I was home and resting after 4 days in the hospital, walker and all (although I only used the walker for a couple of days). The recovery process was about the same: lots of sleep and rest and walking daily. My appetite isn’t the best following the surgeries due to the medication and pain, so I drink Carnation Instant Breakfast daily to keep my energy level up.
I wore a lumbar brace that was pretty cumbersome, but necessary to stabilize the surgery site. My days were filled with sitting in a recliner listening to music or reading, anything to get your mind off of the pain.
I started having severe diaphragm cramps (and still have them today) right after the surgery. They would appear just under each side of my ribcage, last for anywhere from 5 to 30 minutes, and felt like someone was stabbing me in the stomach. The doctor felt that it was my stomach muscles going into spasm from lack of use due to the brace. They seemed to end more quickly if I drank tonic water when they started.
The days seemed to drag into one long recovery process. I kept as busy as possible but being upright for any length of time increased the pain. Reading books and surfing the net were ways to pass the time, but my arms started shaking and quivering while my fingers tingled and went numb after only a couple of minutes. This made the days really long and I refused to turn on the television until late in the afternoon. I wasn’t going to let my mind go numb by watching television all day.
My follow-up appointment with the orthopedic went well. Initial x-rays were promising but he was very concerned about the sensations going down my arms so he ordered another EMG (electromyography: when they stick a needle into your muscles and hook it up to a machine that assesses the electrical activity) and dreaded CT myelogram. There was a potential for non-union of the lower sections of my cervical spine and upper portions of my thoracic spine, so he wanted to make sure that all was well.
A couple weeks later I was in the doctor’s office for the results and they were a mixed bag. The good news was that my neck was fusing!!! The use of my own bone, in place of cadaver bones, in addition to the BMP was working. What a relief! On the other hand, there were indications that the lower areas of my neck surgical site (lower cervical and upper thoracic) were not grafting. This could be due to a number of reasons, but it was correctible.
See, since I am a larger person, the screws and rods implanted into my C7-T1-T2 were not sturdy enough for my frame. The doctor placed a special order to a medical device company to create new rods and screws that were made of cobalt chrome instead of titanium. This new hardware was sturdier and would better suit my larger body.
Five months after my lower back revision, the new cobalt chrome screws and rods were completed and surgery was schedule for my 2nd neck revision in February of 2011. The new hardware was going to be implanted to replace the titanium screws and rods and would potentially correct the quivering and tingling in my fingers and hands. The doctor would also be able to determine the degree of grafting success in my cervical spine by reopening the former surgical site and testing the density of the new bone growth.

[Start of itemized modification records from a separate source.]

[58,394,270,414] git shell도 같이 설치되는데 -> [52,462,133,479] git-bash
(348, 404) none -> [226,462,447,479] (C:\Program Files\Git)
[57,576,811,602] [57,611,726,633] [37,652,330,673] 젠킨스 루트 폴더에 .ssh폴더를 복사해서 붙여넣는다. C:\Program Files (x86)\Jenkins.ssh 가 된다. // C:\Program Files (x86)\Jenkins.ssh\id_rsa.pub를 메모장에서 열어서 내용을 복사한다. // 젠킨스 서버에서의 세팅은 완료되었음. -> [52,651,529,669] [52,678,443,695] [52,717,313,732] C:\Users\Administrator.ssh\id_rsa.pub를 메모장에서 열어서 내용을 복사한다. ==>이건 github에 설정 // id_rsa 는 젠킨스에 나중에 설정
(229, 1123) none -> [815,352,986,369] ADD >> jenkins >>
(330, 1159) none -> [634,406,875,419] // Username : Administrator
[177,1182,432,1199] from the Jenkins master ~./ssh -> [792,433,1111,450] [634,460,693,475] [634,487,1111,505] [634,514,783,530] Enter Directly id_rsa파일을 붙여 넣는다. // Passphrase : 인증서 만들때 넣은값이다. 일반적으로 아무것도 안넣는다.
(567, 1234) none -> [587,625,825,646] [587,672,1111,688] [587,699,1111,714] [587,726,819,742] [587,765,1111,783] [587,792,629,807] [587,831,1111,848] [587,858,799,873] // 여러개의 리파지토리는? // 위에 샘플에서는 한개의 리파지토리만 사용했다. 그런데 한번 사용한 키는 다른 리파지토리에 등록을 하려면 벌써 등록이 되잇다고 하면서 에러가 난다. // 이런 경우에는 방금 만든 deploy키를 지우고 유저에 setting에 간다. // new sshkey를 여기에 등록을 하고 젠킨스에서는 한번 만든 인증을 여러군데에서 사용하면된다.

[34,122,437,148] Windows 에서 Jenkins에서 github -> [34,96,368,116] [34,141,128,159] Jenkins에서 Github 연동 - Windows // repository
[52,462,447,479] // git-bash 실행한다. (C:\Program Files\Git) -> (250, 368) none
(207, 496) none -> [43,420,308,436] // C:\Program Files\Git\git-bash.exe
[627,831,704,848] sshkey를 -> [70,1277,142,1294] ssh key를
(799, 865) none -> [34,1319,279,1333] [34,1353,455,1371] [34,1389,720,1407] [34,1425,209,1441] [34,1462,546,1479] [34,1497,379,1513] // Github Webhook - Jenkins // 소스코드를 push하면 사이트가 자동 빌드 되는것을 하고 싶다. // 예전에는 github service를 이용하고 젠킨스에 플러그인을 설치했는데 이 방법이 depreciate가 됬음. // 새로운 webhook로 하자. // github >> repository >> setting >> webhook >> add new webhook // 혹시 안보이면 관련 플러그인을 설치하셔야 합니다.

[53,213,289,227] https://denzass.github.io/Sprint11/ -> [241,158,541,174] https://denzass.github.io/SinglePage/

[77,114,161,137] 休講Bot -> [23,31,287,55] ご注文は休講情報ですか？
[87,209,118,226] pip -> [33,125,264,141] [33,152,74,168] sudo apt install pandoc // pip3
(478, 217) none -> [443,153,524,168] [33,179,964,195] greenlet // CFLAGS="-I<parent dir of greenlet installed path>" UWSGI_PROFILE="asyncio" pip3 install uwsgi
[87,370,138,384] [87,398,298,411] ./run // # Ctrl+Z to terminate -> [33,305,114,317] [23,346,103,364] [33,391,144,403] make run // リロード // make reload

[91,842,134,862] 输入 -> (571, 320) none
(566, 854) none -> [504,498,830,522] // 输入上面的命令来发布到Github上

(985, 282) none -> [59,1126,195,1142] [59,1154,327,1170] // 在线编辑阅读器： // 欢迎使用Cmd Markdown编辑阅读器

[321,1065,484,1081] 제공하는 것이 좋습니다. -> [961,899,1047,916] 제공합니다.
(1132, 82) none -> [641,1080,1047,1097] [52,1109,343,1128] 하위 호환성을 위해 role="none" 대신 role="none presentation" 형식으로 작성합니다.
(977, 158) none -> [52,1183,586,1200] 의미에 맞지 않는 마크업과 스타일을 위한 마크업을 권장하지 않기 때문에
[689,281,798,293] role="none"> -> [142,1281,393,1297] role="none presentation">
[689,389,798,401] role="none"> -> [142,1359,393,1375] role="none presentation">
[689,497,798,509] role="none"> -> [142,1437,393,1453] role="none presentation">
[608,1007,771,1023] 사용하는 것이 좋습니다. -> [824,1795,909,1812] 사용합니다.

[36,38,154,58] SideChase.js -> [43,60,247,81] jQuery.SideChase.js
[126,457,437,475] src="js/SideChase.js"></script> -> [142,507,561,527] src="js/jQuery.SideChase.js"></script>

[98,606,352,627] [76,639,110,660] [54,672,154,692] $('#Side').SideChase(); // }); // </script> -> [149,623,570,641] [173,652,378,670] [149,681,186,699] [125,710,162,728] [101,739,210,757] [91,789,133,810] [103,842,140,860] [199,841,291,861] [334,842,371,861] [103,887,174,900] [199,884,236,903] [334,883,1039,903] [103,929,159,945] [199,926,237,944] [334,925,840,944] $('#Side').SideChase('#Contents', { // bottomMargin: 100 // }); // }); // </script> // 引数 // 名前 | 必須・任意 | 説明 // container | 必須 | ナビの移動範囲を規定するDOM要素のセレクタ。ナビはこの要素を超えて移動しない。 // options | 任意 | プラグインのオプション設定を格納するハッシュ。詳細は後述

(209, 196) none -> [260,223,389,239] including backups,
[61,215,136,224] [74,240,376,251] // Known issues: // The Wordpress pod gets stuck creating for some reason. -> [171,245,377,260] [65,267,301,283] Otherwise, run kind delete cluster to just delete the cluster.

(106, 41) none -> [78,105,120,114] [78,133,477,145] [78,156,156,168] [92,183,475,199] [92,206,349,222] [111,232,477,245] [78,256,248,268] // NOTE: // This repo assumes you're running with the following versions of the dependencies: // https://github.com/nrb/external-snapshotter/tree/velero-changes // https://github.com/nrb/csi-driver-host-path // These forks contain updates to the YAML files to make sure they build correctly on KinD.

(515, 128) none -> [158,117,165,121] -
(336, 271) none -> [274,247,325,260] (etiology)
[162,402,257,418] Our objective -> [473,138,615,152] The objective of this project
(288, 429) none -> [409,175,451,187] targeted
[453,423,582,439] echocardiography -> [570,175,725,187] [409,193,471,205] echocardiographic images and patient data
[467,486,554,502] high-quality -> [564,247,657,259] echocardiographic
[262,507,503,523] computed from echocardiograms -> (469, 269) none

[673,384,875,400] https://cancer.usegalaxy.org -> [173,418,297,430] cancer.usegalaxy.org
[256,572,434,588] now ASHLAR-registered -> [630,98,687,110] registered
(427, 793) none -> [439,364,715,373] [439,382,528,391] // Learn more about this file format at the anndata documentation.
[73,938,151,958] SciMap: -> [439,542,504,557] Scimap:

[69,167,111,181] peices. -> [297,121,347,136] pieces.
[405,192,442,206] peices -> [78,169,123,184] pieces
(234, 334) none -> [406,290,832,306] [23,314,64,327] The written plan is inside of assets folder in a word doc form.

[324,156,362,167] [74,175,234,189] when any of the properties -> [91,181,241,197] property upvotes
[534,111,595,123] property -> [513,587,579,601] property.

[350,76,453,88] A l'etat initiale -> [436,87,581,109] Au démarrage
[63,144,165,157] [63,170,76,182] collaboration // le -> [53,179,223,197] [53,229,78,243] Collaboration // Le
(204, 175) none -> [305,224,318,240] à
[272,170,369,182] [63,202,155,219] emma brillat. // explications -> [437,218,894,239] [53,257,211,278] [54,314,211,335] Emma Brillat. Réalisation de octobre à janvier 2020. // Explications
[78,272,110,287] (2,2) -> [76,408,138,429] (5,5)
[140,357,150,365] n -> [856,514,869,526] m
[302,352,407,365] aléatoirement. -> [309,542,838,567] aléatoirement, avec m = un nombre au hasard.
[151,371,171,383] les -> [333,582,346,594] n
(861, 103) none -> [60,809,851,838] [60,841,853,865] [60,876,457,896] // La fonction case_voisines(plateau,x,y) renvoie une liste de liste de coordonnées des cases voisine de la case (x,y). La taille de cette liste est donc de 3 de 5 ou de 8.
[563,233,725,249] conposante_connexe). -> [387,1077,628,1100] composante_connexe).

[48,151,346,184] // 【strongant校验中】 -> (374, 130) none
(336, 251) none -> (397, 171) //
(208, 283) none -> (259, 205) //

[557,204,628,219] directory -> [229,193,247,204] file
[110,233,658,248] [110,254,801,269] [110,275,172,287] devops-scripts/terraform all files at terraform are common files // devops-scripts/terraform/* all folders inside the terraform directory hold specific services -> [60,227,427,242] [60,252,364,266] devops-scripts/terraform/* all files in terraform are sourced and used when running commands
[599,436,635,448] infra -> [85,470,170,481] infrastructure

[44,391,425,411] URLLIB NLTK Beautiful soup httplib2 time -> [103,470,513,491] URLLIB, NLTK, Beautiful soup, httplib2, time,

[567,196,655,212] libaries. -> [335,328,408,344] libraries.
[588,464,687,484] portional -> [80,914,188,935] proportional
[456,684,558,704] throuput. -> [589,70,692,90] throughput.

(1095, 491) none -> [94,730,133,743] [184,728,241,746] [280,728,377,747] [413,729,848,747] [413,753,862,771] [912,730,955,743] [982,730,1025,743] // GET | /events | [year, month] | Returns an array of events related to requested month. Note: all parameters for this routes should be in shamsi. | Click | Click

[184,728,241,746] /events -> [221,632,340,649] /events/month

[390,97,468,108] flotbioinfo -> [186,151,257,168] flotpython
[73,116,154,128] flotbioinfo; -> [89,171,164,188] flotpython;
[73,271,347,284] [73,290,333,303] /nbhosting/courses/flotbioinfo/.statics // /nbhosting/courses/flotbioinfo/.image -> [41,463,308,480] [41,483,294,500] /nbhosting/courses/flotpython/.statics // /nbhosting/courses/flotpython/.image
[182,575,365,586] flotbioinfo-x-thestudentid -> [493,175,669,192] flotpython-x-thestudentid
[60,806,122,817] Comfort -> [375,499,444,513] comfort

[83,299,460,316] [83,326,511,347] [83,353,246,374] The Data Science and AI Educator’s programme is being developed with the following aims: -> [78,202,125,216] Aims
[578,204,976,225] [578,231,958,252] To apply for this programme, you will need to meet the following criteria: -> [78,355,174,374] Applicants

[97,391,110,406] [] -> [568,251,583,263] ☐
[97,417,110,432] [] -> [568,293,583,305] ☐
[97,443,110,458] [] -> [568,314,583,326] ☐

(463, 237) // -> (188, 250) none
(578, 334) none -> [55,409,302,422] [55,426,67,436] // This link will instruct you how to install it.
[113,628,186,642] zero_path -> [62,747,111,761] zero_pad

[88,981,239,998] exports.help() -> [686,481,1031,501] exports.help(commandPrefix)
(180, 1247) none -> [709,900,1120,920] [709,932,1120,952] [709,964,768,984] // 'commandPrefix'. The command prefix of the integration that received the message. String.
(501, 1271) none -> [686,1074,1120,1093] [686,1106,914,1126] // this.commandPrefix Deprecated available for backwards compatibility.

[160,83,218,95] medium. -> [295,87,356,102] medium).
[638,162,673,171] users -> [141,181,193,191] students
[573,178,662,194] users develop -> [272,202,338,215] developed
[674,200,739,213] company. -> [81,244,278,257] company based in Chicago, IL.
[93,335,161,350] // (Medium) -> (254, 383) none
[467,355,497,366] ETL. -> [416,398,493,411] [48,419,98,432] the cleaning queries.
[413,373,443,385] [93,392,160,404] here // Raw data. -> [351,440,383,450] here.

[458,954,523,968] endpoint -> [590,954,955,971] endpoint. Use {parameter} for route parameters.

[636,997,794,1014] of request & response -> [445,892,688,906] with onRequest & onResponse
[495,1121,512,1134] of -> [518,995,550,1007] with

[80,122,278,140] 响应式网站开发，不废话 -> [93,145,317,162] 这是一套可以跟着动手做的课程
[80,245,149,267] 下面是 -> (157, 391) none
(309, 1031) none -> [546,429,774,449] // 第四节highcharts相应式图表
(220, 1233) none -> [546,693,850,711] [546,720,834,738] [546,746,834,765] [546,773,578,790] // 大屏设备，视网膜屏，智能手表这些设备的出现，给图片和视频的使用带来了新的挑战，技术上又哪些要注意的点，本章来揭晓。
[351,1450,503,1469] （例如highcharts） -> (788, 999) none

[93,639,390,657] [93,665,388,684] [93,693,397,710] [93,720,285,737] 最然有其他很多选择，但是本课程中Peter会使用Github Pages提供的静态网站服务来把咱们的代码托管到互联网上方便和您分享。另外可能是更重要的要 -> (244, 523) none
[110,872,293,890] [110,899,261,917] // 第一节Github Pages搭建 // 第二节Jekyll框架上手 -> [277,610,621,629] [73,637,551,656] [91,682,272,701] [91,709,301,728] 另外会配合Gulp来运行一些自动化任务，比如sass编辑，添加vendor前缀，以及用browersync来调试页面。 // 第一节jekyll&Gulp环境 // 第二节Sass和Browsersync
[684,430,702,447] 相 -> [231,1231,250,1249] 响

As before, I went into the hospital in February of 2011 and had the second cervical/thoracic fusion revision. The surgery lasted 5 ½ hours and went smoothly with the exception of the initial post-operative recovery. Evidently I had a little bit more trouble with the anesthetic as I was building up tolerance to the medication. They administered a great deal of the anesthesia to put me under, but that complicated my ability to recover quickly so I spent a number of hours in ICU as my breathing stopped sporadically. But after a while, I was back into the Intermediate Care Unit with my girlfriend at my side. It was a little scary but I survived.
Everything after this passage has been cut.